Baron laughed good-naturedly, clapping Cass's shoulder. Despite his show of good spirits, the senator was having trouble disguising his affliction. His swallowtails looked more like a sack suit on his diminishing frame. According to his doctors, who'd posed a variety of uncertain diagnoses, Baron's weight loss was probably due to a faulty liver.
Poppy claimed that sex, whiskey, and tobacco were the real culprits.
At any rate, Lampasas's famed mineral baths didn't appear to be leeching the poison from Baron's blood. And that could be bad news for cattlemen, especially if Baron withdrew from the election.
"Fess up, boy," Baron ribbed him, twirling his handlebar mustachios. "You were scanning the crowd for pretty faces."
"Naw." Cass grinned at Baron's lampoon. "I wouldn't stand a chance against Coon Collie, here."
The boy shot him a withering look. As usual, Vandy was frisking at Collie's heels, acting adorable, and earning coos from eyelash-batting belles. Vandy was a skirt magnet. Cass didn't understand why Collie didn't have at least one female trotting after him like a puppy on a string.
As if on cue, Collie growled in his usual, surly manner, "That churnhead of a clerk refused to give me the tickets. He claimed the front row is sold out."
Cass arched an eyebrow at the stretch of seats in question. Huddled beneath long ropes of orange and yellow lanterns, in honor of the Halloween season, the chairs were pinned with paper signs, each scrawled with the word, Reserved.

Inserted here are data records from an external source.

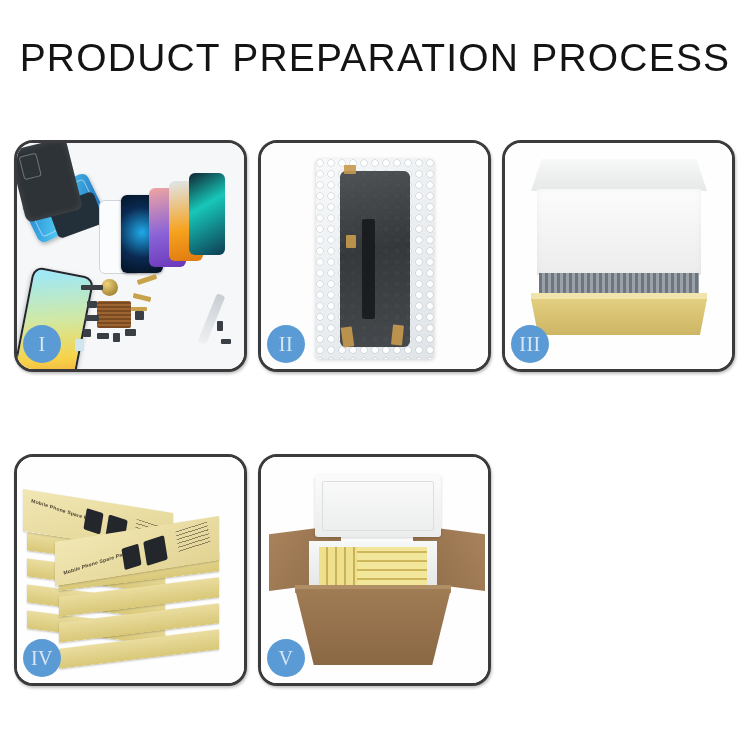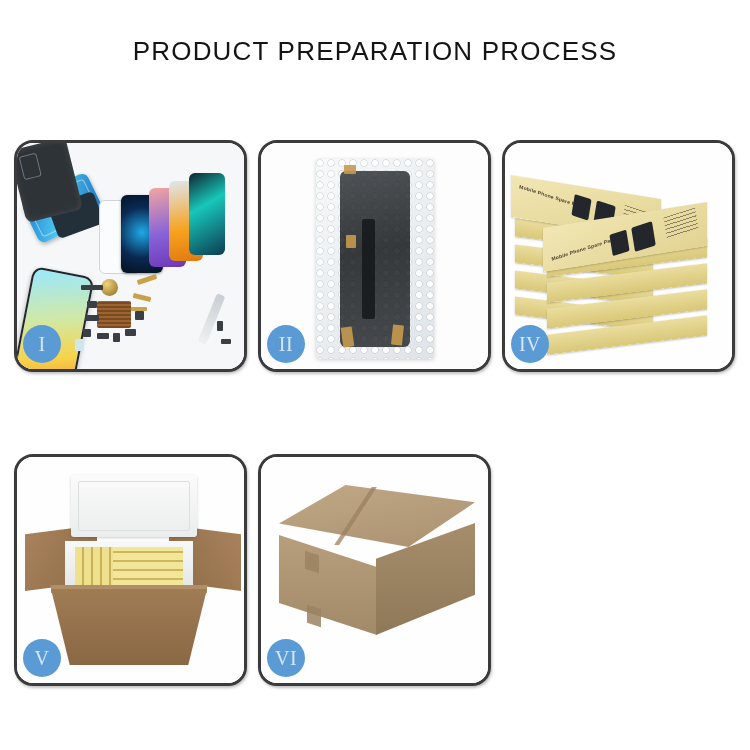--- a/index.html
+++ b/index.html
@@ -12,7 +12,7 @@
   }
   .header{text-align:center;padding-top:38px;}
   .title{
-    font-size:26px;letter-spacing:1.2px;color:#141414;
+    font-size:39px;letter-spacing:1.2px;color:#141414;
     font-weight:400;line-height:1;
   }
   .subtitle{

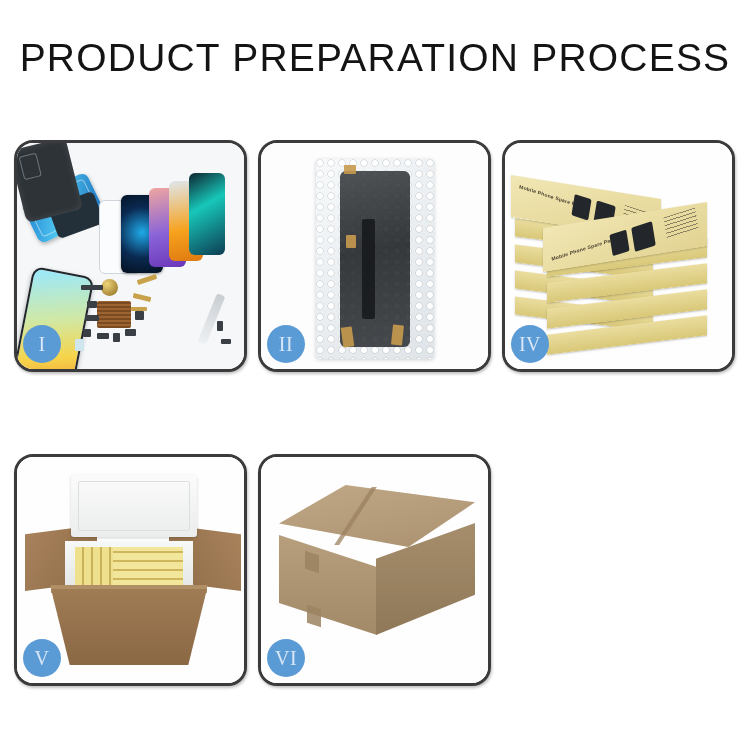--- a/index.html
+++ b/index.html
@@ -241,6 +241,17 @@
     <div class="badge">II</div>
   </div>
 
+  <div class="panel">
+    <div class="scene">
+      <div class="p3-bg"></div>
+      <div class="b3-lid"></div>
+      <div class="b3-foam"></div>
+      <div class="b3-inner"></div>
+      <div class="b3-ledge"></div>
+      <div class="b3-front"></div>
+    </div>
+    <div class="badge">III</div>
+  </div>
 
   <div class="panel">
     <div class="scene">

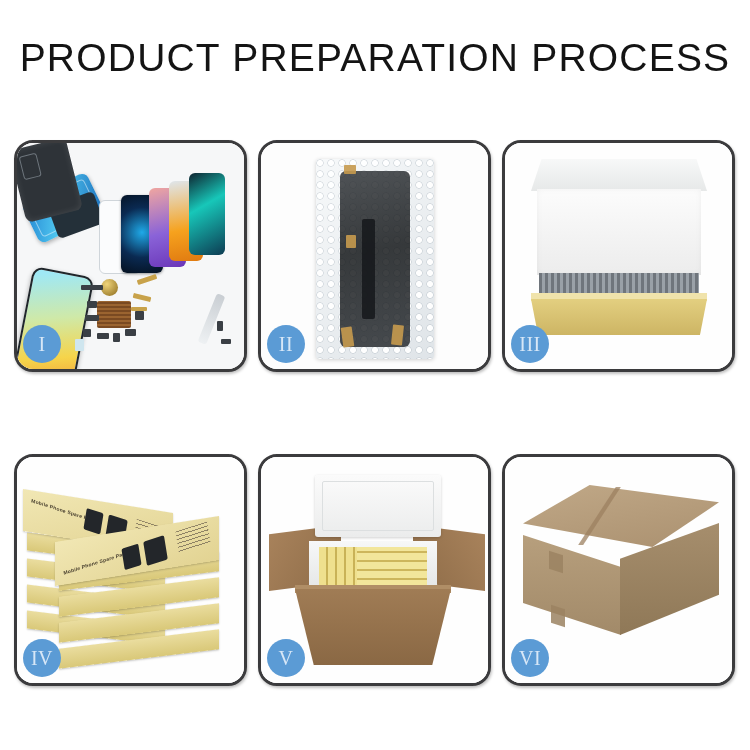--- a/index.html
+++ b/index.html
@@ -300,18 +300,6 @@
     <div class="badge">V</div>
   </div>
 
-  <div class="panel">
-    <div class="scene">
-      <div class="p6-bg"></div>
-      <div class="c-top"></div>
-      <div class="c-seam"></div>
-      <div class="c-left"></div>
-      <div class="c-right"></div>
-      <div class="c-tape" style="left:44px;top:96px;width:14px;height:18px;transform:skewY(18deg);"></div>
-      <div class="c-tape" style="left:46px;top:150px;width:14px;height:18px;transform:skewY(18deg);"></div>
-    </div>
-    <div class="badge">VI</div>
-  </div>
 
 </div>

"I'm sure Mr. MacAffee did his best," Poppy said to her husband, her tone suggesting that Collie's best would never be good enough. "But you can hardly blame the clerk for refusing to believe that a youth of his... er, proclivities was running an errand for a senator. The chef at the Globe Hotel made such a ruckus over that stolen-trout incident, Mr. MacAffee's coon made the headlines—which is more than I can say for your campaign, dear. Perhaps you should get a coon to steal a trout."
"Cranky already?" Baron hiked an eyebrow at his wife, whose elegantly piled curls barely came up to his chin. "Did you remember to take your medicine?"
"Did you?" she fired back.
Cass winced. Baron wasn't fond of highbrow music recitals, but he was forever looking for opportunities to win votes. According to a rumor on the street, Rexford Sterne and his "plus one" had RSVP'd for this charity event, so naturally, Baron had bought tickets.